I boiled the gallon of water then added the rice and cooked till soft and "soupy". After that I stuck it into a mesh bag for BIB. When that was ready I got the temp up to 154 and added the Bioferm L and let it sit for two hours in a mini cooler.

Heres the cool part though.


After I had the wort collected I used a large pan to reduce the wort into syrup. It came out looking exactly like the syrup from Lundbergs and tasted just like it too! I made about 1.25 pounds of syrup so my extraction was only mediocre but that's what I expected from BIB.
 
Probably a stupid question, but a quick search did not produce the answer.

What's "BIB"?
 
What's "bioferm" and where do you get it?

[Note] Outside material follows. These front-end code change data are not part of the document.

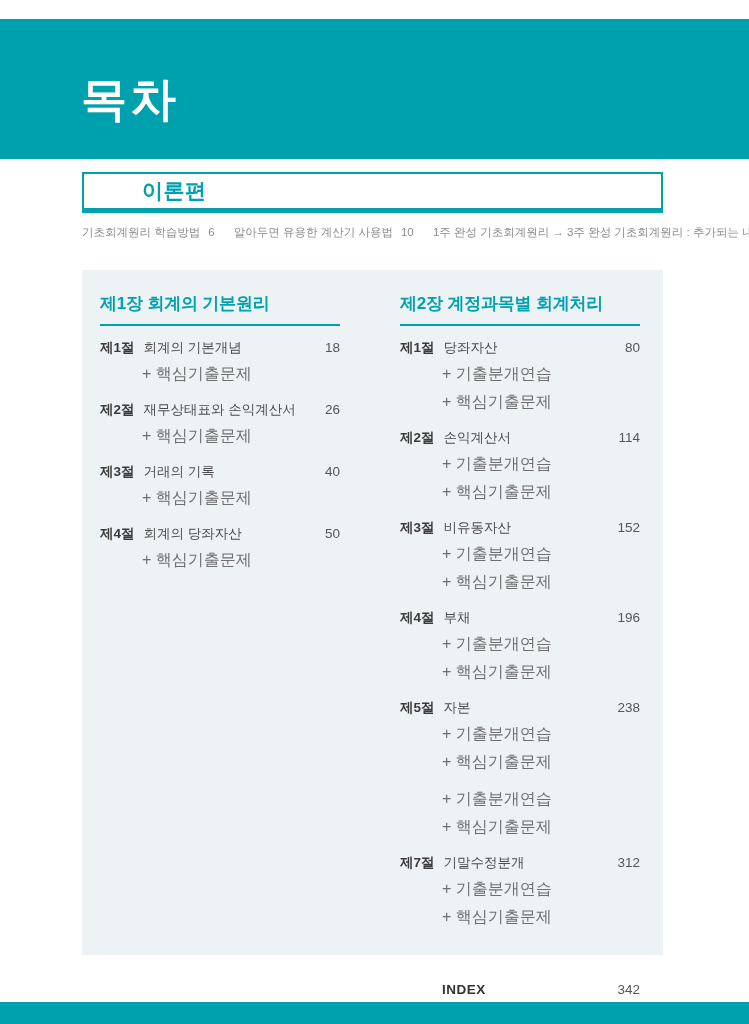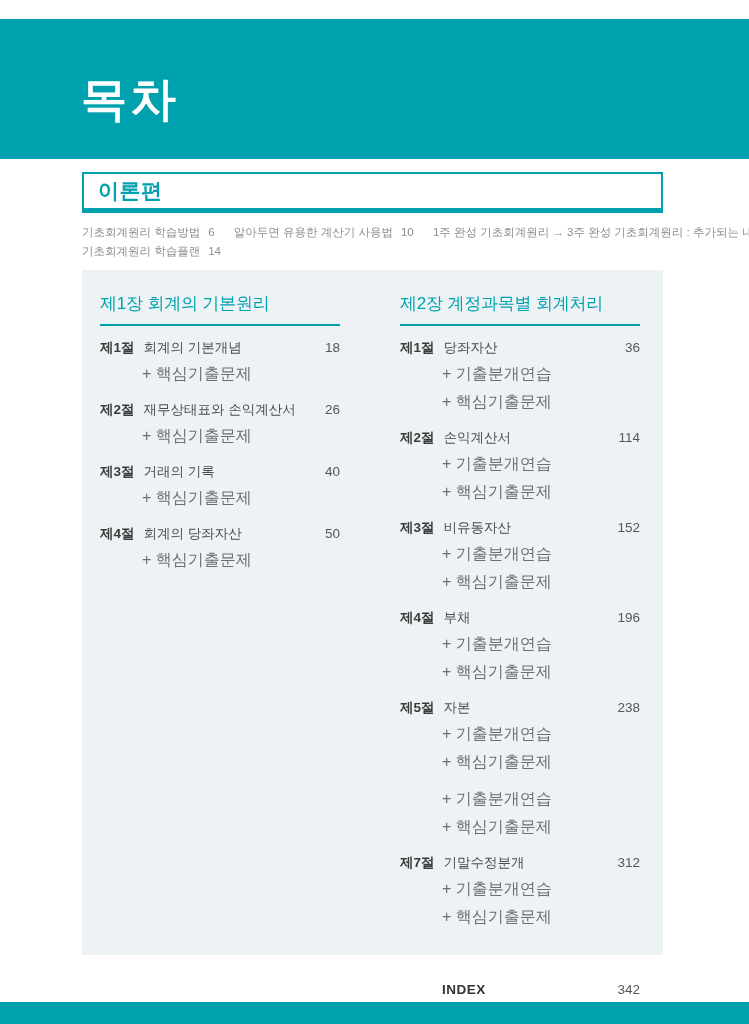--- a/index.html
+++ b/index.html
@@ -39,7 +39,7 @@
   }
   .part-box .part-label{
     color:var(--accent);font-size:21px;font-weight:bold;
-    padding-left:14px;letter-spacing:0.5px;
+    padding-left:14px;letter-spacing:0.5px;margin-left:44px;
   }
   
   .intro{

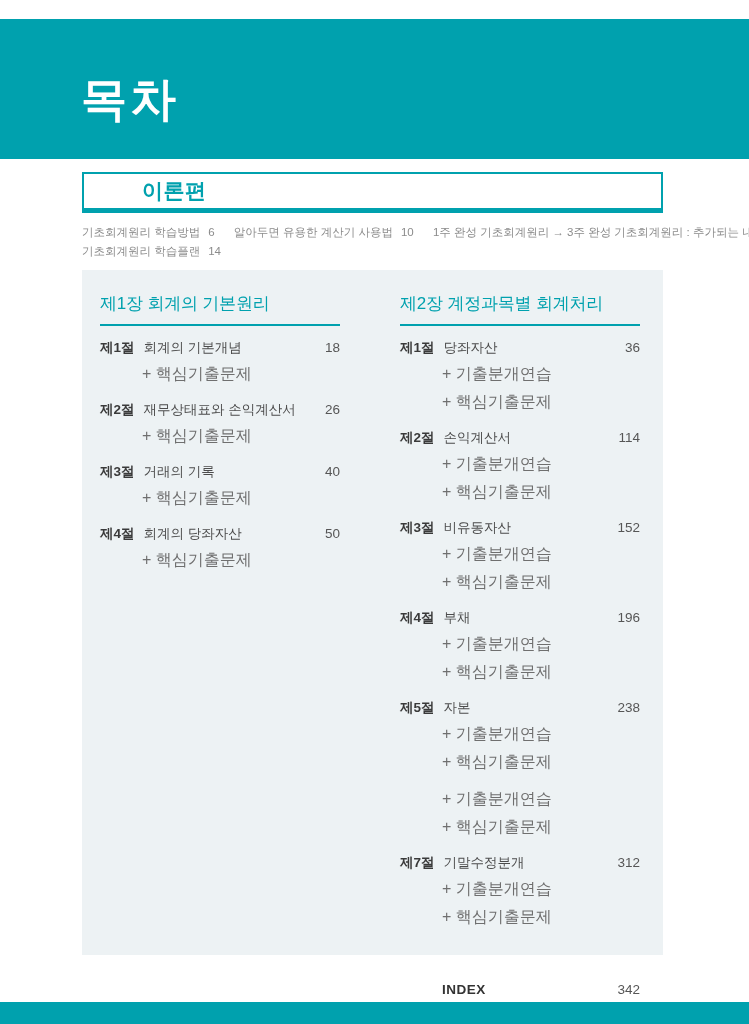--- a/index.html
+++ b/index.html
@@ -110,11 +110,6 @@
     <span class="intro-label">1주 완성 기초회계원리 → 3주 완성 기초회계원리 : 추가되는 내용</span>
   </span>
 </div>
-    <div class="intro-line">
-  <span class="intro-entry">
-    <span class="intro-label">기초회계원리 학습플랜</span><span class="intro-page">14</span>
-  </span>
-</div>
   </div>
 
 <div class="panel" id="columns">

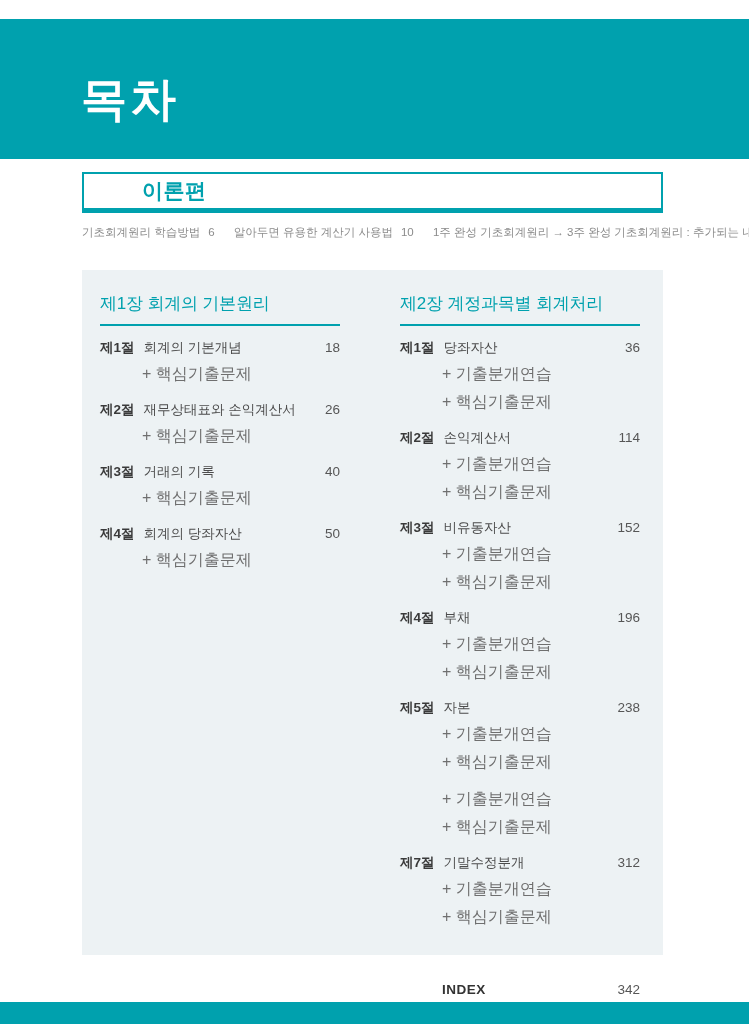--- a/index.html
+++ b/index.html
@@ -58,7 +58,7 @@
   }
   .toc-column{width:240px;flex:0 0 240px;}
   .chapter-title{
-    color:var(--accent);font-size:17px;font-weight:normal;
+    color:var(--accent);font-size:17px;font-weight:bold;
     padding-bottom:9px;margin-bottom:13px;
     border-bottom:2px solid var(--accent);
     letter-spacing:-0.2px;

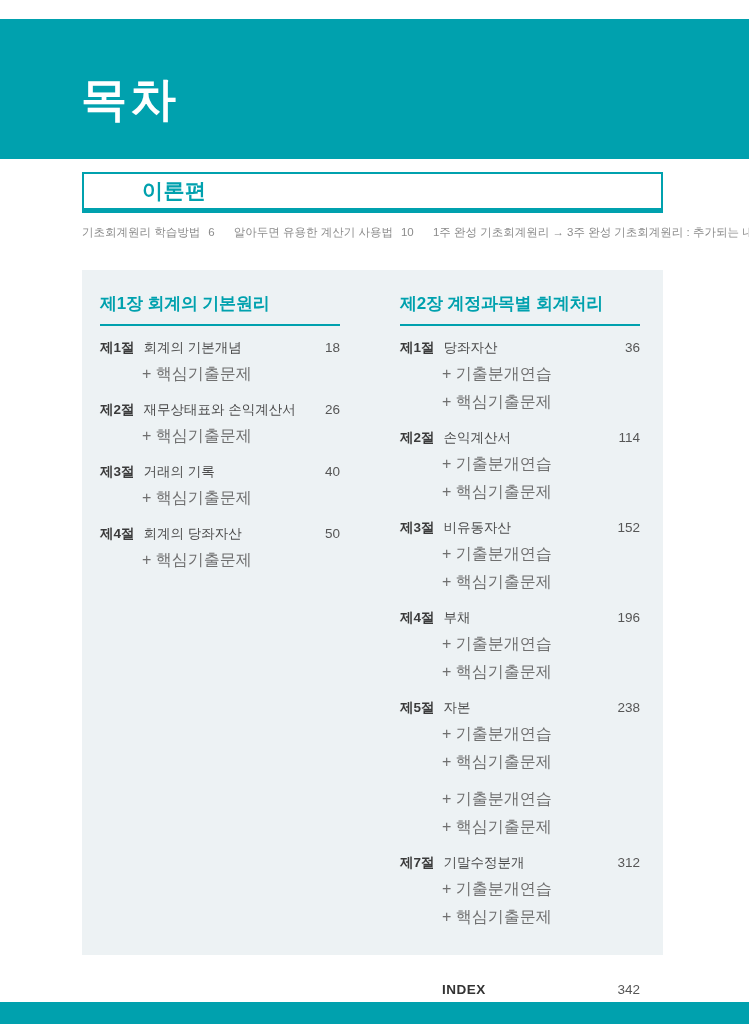--- a/index.html
+++ b/index.html
@@ -161,7 +161,7 @@
     <div class="toc-entry">
       <span class="section-number">제1절</span>
       <span class="section-title">당좌자산</span>
-      <span class="page-number">36</span>
+      <span class="page-number">80</span>
     </div>
   <div class="sub-item">+ 기출분개연습</div>
           <div class="sub-item">+ 핵심기출문제</div>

Or more importantly, where can *I* get it? I'd love to try making rice syrup out of black rice or red rice or toasted rice etc.
 
The OG? Since I reduced it to be super thick I didn't take a measurement but before I reduced it I had 1.055 which is decent. Bioferm L is a commercial enzyme and I don't know if it's readily available but there are other options to get your diastatic power from. Maybe a local nano could hook you up?
 
When you weigh the time of making it, plus cost of ingredients, do you really come out on top of just buying something like Lundbergs?
 
Seconded. There's definitely the question of, "why make it into syrup rather than just using it as wort and making beer with it straight away?"
 
I'm looking forward to reading more on this. An OG of 1.055 seems good to me. Whether or not there is any cost savings to be realized, I can certainly appreciate the experimental mind set. It seems that some of the most interesting things come from the decision to just try something new...like making our own rice syrup.

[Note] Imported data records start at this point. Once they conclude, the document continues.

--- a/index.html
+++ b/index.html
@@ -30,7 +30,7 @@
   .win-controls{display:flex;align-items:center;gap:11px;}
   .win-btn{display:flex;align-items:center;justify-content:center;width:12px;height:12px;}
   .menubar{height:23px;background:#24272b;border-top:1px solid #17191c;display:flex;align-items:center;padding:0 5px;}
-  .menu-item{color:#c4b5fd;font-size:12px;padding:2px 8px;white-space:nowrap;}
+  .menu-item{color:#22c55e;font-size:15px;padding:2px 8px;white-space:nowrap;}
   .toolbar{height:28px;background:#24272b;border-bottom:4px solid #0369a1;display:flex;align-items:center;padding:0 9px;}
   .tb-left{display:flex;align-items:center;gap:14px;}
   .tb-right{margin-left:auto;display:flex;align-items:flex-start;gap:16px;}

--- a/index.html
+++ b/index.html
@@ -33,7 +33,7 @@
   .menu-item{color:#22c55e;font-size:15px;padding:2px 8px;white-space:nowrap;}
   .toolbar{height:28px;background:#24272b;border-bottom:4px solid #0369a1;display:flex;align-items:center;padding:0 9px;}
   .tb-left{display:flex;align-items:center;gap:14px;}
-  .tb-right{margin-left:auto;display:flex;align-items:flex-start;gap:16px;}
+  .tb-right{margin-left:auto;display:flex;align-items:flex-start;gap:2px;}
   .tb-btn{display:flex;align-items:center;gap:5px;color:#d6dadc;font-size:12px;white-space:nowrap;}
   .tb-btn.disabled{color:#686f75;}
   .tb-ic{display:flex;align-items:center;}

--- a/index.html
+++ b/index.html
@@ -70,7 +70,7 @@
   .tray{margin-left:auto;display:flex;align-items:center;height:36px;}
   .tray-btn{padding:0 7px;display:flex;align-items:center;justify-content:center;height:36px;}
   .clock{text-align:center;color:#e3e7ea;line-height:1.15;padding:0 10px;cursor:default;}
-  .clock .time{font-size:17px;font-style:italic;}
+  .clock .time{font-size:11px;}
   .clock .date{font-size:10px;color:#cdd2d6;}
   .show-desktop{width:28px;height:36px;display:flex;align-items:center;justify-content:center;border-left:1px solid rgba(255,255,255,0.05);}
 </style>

Question: Did you use standard white rice or some other variety if rice?
 
Yeah bioferm L is just an amylase from what I remember, I was just making a small amount of syrup which is why just an amylase worked for me. Why make syrup? Granola man granola! Cost was 3 pounds of rice at .48 a pound and I got a little bit more then 16 oz which not only saved me about 3 bucks compared to what is at the store... Also DIY has a little bit of satisfaction...
 
I used calrose but it darkened while being reduced. I don't use brown rice too much in brewing because I'm already battling the strong flavors of sorghum so a subtle rice flavor that's closer to bud really helps with that.
 
Can you use this to replace or partially replace malts in starters?

We have lots of rice here and malt is very expensive.
 
So... you just mashed some cereal rice with amylase, 3# to a gallon and got 1.055 wort? How many gallons of wort did you get out of that, before reducing to syrup? I know that when I boil rice to eat the rice soaks up crazy amounts of water; if that were happening I'd think a quick simple sparge would really help out. If we assume it's 70% fermentable, that's about double the gravity needed for a "standard" strength beer (not that homebrewers tend to go that low-gravity :tank:). Assuming 70% fermentable, that'd be 7-8# of rice for a 5 gallon, 5-ish% ABV brew.

I know that simply mashing whole rice has been discussed before, and while I think the discussions were mostly hypothetical, IIRC the potential problems people came up with were the germ and oil content. Did you notice any signs of excess oil in/on your wort? If so did it skim off easily?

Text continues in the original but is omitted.